Two days after the Arab League concluded its 32nd Summit in Jeddah, held earlier this month, Ethiopia issued a statement on 22 May in which it called on Egypt to abandon the “unlawful claim to monopoly over the Nile River, based on defunct colonial agreements.”
Ethiopia’s statement came following concerns expressed during the Arab League Summit regarding Ethiopian intransigence regarding the filling and operation of the Grand Ethiopian Renaissance Dam (GERD) which it is building on the Blue Nile. Lack of a concrete agreement between Ethiopia and the downstream countries of Egypt and Sudan threatens Egypt’s main water supply which overwhelmingly comes from the Nile waters. Extensive 10-year-long negotiations between the riparian countries to reach such an agreement have failed owing to notorious Ethiopian intransigence.
In its May 2023 summit, the Arab League urged Ethiopia to refrain from unilateral filling and operation of the dam. Ethiopia for its part did not accept the Arab League’s position, and described it as echoing the “hostile Egyptian rhetoric”, and considered it an affront to the African Union (AU) and the cherished history shared between Africa and the Arab World.
On 24 May, the Egyptian Foreign Ministry issued a strong response to the Ethiopian claims. The Ministry of Foreign Affairs said the statement issued by the Ethiopian Ministry of Foreign Affairs is “misleading and full of inaccuracies and twisted facts”. Ministry spokesperson Ahmed Abu-Zeid said that the statement is “a desperate attempt to drive a wedge between the Arab and African countries by portraying Arab support for Egypt’s just and responsible position as an Arab-African dispute.”
The Foreign Ministry Spokesperson expressed his regret over the false claims made by the Ethiopian statement which alleged that the three countries: Egypt, Ethiopia, and Sudan have already agreed during negotiations on the volume of water to be stored and the period for filling the GERD reservoir, and that Egypt and Sudan resorting to asking for Arab support is a violation of the Declaration of Principles signed by the three countries in March 2015. It even claimed Arab States that are members of the African Union (AU) do not support the Arab resolution issued during the last Summit.

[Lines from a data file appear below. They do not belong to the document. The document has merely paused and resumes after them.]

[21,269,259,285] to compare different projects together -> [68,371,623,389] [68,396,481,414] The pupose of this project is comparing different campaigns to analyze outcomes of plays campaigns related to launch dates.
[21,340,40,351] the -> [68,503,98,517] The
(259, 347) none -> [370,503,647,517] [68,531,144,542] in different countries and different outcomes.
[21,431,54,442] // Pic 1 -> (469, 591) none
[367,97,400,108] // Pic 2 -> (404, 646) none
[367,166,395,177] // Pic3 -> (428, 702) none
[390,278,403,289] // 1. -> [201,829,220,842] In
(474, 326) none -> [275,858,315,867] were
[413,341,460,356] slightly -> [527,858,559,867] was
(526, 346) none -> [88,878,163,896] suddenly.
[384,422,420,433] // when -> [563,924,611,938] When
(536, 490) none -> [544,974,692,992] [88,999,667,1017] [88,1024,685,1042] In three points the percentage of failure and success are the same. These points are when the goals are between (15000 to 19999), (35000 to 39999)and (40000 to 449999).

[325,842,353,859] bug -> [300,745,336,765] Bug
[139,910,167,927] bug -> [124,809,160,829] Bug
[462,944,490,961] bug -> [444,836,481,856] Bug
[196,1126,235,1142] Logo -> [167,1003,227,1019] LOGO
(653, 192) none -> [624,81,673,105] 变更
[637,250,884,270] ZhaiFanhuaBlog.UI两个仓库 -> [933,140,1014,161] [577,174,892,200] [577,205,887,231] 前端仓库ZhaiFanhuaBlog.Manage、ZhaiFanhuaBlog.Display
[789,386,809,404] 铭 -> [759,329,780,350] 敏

“Egypt’s history of supporting national liberation movements in Africa, and the efforts and resources it allocates to support economic and social development and peace-building programmes in the continent, is not at all consistent with baseless allegations that Egypt mobilises Arab countries against African interests,” the Egyptian Foreign Ministry stated. Mr Abu-Zeid said that the fact that Ethiopia is the host country of the AU headquarters does not qualify it to speak on behalf of the AU or its member States in a way to cover up its violations of the rules of international law and the principles of good neighbourliness.
Ambassador Abu Zeid concluded his remarks, refuting Ethiopia’s claim that it took into account the concerns of Egypt and Sudan, noting that this contradicts the fact that negotiations have continued for more than ten years without any positive outcome, and without any commitment or consideration for the rights of the downstream countries. He called on Ethiopia to stop using so-called “colonial treaties” as a pretext to evade legal obligations which it signed while it was a fully sovereign State, and its moral duty not to harm downstream countries. He also called on the Ethiopian side to stop blaming parties who simply demand its commitment to reach an outcome by the negotiations, which is a legally binding agreement that takes into account the existential concerns of the downstream countries and achieves the development aspirations of the Ethiopian people.